Limitations of Prior Work: Existing VLA adversarial patches (e.g., RoboticAttack) assume white-box access, and the patches are highly overfitted to a single model, dataset, or prompt template. Attack effectiveness drops sharply in black-box settings (unknown architectures, fine-tuned variants).

Gap in Universal Transferable Attacks: Universal transferable patch attacks across model families (OpenVLA, OpenVLA-oft, π₀) are almost entirely unexplored, leading existing evaluations to potentially overestimate safety.

Exploitation of Cross-modal Bottlenecks: The vision-language cross-modal alignment mechanism in VLA models is a structural weakness that can be exploited, but it lacks systematic research.

Real-world Safety Assessment Requirements: In actual deployments, attackers do not have white-box access.

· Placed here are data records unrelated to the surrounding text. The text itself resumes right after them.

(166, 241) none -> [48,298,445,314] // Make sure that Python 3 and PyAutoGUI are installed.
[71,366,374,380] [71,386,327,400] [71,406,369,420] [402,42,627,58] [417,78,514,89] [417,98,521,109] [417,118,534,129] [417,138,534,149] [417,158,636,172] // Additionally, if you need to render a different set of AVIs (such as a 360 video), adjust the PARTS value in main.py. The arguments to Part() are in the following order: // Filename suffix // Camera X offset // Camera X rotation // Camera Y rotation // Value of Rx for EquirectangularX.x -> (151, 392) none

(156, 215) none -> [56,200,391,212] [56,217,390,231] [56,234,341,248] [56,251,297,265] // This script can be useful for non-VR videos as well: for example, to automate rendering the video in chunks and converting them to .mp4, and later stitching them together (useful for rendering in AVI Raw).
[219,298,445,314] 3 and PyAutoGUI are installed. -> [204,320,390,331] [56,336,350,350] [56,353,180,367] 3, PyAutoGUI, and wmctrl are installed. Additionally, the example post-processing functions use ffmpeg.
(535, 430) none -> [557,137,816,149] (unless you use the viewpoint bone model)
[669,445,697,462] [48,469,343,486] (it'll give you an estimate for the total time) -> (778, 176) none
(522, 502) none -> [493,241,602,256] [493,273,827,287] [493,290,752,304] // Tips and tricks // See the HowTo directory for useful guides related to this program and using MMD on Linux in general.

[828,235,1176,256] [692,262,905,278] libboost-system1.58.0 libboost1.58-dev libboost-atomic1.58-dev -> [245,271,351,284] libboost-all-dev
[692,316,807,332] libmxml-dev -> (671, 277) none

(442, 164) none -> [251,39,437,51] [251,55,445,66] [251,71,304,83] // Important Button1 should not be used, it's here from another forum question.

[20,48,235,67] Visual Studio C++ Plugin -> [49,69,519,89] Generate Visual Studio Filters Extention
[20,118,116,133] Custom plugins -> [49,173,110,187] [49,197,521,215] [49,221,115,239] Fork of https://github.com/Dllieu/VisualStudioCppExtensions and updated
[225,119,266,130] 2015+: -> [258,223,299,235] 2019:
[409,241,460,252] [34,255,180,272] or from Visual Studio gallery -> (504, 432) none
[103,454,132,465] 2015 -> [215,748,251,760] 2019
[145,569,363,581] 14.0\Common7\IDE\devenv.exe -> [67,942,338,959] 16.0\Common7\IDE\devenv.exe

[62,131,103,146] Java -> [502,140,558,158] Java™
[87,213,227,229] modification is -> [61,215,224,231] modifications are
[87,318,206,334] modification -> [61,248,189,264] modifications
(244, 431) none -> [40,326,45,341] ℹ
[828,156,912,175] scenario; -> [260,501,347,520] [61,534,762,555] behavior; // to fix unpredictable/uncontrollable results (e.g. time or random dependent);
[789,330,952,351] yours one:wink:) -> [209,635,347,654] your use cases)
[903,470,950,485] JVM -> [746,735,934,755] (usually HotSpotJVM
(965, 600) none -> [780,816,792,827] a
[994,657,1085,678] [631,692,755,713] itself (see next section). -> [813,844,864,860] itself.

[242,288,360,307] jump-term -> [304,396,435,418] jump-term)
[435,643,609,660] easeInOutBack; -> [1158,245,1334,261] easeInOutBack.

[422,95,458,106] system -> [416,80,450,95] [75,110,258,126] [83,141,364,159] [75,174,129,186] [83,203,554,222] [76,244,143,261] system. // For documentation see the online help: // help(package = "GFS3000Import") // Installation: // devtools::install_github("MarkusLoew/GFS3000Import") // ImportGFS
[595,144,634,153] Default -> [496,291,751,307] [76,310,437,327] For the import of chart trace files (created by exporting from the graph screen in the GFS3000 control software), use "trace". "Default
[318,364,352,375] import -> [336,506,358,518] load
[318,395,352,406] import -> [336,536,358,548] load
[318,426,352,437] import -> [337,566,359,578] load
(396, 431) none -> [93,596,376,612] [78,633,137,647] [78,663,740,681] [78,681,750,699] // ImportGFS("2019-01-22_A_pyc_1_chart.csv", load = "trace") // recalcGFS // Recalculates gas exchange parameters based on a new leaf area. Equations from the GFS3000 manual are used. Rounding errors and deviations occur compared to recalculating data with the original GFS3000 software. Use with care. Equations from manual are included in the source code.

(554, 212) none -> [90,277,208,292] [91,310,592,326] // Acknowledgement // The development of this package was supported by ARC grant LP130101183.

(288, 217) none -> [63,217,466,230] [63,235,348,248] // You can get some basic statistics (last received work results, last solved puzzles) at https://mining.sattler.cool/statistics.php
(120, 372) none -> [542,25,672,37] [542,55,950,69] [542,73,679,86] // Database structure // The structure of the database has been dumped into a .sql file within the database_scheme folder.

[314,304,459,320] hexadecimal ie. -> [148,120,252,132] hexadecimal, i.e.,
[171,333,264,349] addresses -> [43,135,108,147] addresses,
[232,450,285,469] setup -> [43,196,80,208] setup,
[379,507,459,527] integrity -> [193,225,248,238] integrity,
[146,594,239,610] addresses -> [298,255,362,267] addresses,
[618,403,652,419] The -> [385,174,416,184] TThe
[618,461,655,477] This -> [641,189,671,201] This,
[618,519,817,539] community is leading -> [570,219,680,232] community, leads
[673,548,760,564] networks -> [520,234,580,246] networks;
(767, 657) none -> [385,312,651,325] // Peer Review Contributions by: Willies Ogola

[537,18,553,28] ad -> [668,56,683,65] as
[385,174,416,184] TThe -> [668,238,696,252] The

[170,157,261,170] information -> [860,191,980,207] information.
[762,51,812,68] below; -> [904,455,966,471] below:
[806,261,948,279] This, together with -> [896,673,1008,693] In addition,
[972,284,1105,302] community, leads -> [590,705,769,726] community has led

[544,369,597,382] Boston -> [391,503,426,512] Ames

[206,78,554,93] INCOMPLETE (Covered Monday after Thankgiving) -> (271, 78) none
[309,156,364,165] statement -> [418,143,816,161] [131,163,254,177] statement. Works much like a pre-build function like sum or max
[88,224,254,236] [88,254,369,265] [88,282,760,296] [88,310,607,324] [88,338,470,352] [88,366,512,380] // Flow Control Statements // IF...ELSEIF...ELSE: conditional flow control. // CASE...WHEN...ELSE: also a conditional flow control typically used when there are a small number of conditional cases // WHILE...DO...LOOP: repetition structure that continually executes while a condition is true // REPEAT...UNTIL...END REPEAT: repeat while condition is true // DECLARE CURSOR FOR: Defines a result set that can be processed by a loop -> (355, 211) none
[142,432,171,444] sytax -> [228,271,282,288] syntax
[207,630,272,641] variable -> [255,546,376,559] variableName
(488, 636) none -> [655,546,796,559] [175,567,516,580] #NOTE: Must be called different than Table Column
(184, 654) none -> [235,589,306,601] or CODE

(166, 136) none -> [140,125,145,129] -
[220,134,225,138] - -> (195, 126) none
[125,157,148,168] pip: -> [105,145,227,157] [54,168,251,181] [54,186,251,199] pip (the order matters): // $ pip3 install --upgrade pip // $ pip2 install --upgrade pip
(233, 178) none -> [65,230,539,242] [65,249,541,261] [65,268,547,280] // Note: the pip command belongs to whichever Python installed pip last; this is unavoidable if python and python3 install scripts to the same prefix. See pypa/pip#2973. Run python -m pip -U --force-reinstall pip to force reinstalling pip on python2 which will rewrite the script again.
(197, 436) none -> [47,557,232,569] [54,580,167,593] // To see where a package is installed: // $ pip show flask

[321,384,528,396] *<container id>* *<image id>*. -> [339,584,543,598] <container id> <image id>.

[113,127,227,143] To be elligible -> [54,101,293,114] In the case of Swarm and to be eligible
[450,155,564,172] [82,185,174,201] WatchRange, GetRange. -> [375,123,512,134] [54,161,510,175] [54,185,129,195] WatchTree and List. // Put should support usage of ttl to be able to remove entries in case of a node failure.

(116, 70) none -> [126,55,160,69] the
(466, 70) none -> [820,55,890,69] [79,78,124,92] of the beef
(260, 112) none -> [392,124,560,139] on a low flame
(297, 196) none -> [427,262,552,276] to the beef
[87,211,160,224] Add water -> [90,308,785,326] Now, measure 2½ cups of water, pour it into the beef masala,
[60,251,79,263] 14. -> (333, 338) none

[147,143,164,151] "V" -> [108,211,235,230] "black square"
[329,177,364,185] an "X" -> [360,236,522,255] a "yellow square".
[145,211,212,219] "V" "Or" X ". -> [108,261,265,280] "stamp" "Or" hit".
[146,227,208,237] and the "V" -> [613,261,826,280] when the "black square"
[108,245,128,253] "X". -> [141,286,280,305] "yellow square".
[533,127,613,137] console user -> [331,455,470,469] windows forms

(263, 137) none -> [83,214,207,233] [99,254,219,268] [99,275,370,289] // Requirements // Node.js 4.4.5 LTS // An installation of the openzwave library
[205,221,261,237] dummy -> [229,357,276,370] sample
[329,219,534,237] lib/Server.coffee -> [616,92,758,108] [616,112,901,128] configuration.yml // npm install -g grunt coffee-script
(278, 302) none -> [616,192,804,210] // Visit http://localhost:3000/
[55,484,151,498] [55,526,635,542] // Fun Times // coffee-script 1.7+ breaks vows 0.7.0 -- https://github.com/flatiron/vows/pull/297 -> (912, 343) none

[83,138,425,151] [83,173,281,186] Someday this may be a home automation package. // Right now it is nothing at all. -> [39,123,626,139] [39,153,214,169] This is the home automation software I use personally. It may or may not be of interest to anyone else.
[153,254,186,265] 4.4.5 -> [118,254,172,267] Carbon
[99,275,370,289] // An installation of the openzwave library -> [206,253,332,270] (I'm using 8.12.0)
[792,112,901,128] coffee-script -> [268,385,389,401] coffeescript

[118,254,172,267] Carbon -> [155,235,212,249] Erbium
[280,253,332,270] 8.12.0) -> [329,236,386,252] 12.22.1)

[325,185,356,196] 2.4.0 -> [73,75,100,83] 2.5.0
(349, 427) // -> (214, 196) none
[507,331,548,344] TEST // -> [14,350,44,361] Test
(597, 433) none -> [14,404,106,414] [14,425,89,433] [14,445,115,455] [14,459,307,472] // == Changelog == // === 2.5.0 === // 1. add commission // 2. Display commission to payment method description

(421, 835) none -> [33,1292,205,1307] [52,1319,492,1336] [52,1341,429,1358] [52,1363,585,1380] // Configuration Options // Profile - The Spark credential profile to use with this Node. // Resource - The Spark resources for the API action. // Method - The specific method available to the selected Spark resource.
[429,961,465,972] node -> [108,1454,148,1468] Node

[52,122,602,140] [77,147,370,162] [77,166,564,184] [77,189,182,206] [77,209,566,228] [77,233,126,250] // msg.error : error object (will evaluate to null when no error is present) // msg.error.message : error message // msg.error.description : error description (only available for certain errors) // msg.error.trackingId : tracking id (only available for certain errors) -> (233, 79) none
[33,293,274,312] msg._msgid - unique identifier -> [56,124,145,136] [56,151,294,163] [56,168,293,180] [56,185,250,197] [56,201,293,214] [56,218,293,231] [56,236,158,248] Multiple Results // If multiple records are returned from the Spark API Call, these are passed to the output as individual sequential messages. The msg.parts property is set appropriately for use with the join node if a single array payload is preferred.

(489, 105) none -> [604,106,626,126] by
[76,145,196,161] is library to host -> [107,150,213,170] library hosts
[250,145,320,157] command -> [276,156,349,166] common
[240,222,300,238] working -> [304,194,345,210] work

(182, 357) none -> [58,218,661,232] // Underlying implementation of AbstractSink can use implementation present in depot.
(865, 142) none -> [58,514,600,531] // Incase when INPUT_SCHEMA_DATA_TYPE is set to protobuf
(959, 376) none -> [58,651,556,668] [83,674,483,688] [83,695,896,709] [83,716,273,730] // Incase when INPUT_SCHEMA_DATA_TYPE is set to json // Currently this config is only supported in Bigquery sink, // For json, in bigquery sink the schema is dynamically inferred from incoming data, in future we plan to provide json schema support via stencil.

Safety baselines must be evaluated under realistic constraints such as black-box conditions, varying viewpoints, and sim-to-real transfer.

Method

Overall Architecture

UPA-RFAS (Universal Patch Attack via Robust Feature, Attention, and Semantics) is a unified two-phase min-max optimization framework:

  • Phase 1 (Inner Minimization): Fixes the patch \(\delta\) and learns an invisible per-sample perturbation \(\sigma\) (via PGD) to minimize the feature-space attack objective \(\mathcal{J}_{\text{in}}\). This simulates adversarial training on the proxy model to "harden" it.
  • Phase 2 (Outer Maximization): Fixes \(\sigma\) and uses AdamW to optimize a single physical patch \(\delta\) on the hardened neighborhood, maximizing the comprehensive objective \(\mathcal{J}_{\text{out}} = \mathcal{L}_1 + \lambda_{\text{con}}\mathcal{L}_{\text{con}} + \lambda_{\text{PAD}}\mathcal{L}_{\text{PAD}} + \lambda_{\text{PSM}}\mathcal{L}_{\text{PSM}}\).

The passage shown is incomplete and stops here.